Boss was gone and Talberth was all alone. The orc's screams had faded so that Talberth could only hear them when he closed his eyes. The mage shook with fear, for a moment only the stone rings which bound his arms were all that kept him on his feet, but then he calmed. The fear fell from him as if it had never been. Trapped, his hands and feet bound tight within enchanted rings of stone, Talberth felt free. He was not scared anymore, and even if worse things were to come he did not think that he would be afraid to face them. With his mind calm he took stock of his situation. It did not look good to him.

"At least I am still alive," he said to himself. "Why am I alive?" Talberth's brain flickered into action; he cleared away cobwebs that his fear had created within the corners of his mind. As best he could he went over every moment since he had stepped beyond the long corridor.

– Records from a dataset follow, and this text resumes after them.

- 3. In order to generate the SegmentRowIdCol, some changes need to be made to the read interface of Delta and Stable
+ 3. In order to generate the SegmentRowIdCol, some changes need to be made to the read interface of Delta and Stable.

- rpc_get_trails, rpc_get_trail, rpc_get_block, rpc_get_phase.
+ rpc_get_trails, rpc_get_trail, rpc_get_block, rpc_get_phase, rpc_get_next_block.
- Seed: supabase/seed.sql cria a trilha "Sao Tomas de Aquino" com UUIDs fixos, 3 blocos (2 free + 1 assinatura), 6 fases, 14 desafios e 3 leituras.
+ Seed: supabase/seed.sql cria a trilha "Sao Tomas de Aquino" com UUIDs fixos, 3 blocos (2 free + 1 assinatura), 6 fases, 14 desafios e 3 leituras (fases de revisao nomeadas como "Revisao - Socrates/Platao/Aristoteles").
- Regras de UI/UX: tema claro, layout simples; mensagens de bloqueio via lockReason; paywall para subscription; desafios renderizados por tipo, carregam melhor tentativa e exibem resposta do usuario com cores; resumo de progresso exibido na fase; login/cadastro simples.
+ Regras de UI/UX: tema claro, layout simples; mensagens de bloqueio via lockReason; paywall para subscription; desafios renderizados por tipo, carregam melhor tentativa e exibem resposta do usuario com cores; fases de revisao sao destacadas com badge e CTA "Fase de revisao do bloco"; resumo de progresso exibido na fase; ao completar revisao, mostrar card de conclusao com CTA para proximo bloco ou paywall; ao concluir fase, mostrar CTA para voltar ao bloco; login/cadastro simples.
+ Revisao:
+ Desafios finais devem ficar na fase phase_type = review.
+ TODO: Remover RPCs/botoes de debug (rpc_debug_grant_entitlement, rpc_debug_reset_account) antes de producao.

"What did that skeleton say?" he asked himself. The words it had spoken seemed familiar, "Suel, yes Suel, they are part of this place. What were the words, Z, something, something." Talberth moved his head slowly back and forth then up and down trying to shake free a memory.

* * *

"Don't touch the bars," warned Harold.

"I wasn't going to," the ranger replied peevishly.

"So this is where Talberth was caught," said Ivo. The gnome reached into a pocket in his vest and felt for a small metal box. As his fingers touched it a better thought came to mind. "No need to see if there is magic here."

"There is a powerful spell on those bars at least," said Harold.

"Stand away," Ivo waved the others back.

"What are you going to try?" asked the ranger.

The large man had not moved back as far as Ivo would have liked. He walked toward the ranger and shooed him further up the hallway. "I'm going to see if the magic can be cast aside."

"Is it dangerous?" Harold asked, the halfling took quick steps backwards to avoid the retreating man.

"Of course it's dangerous," Ivo chuckled at the question. "But less so than walking blindly down these halls."

"Hey!" Harold objected. "It was Talberth, he wouldn't listen."

"We will see what he says about that when we find him," Ivo told him.

"I hope you are right," said Harold.

"So do I," muttered the old gnome. "Now stay back and keep quiet while I cast this spell," Ivo said in a louder voice.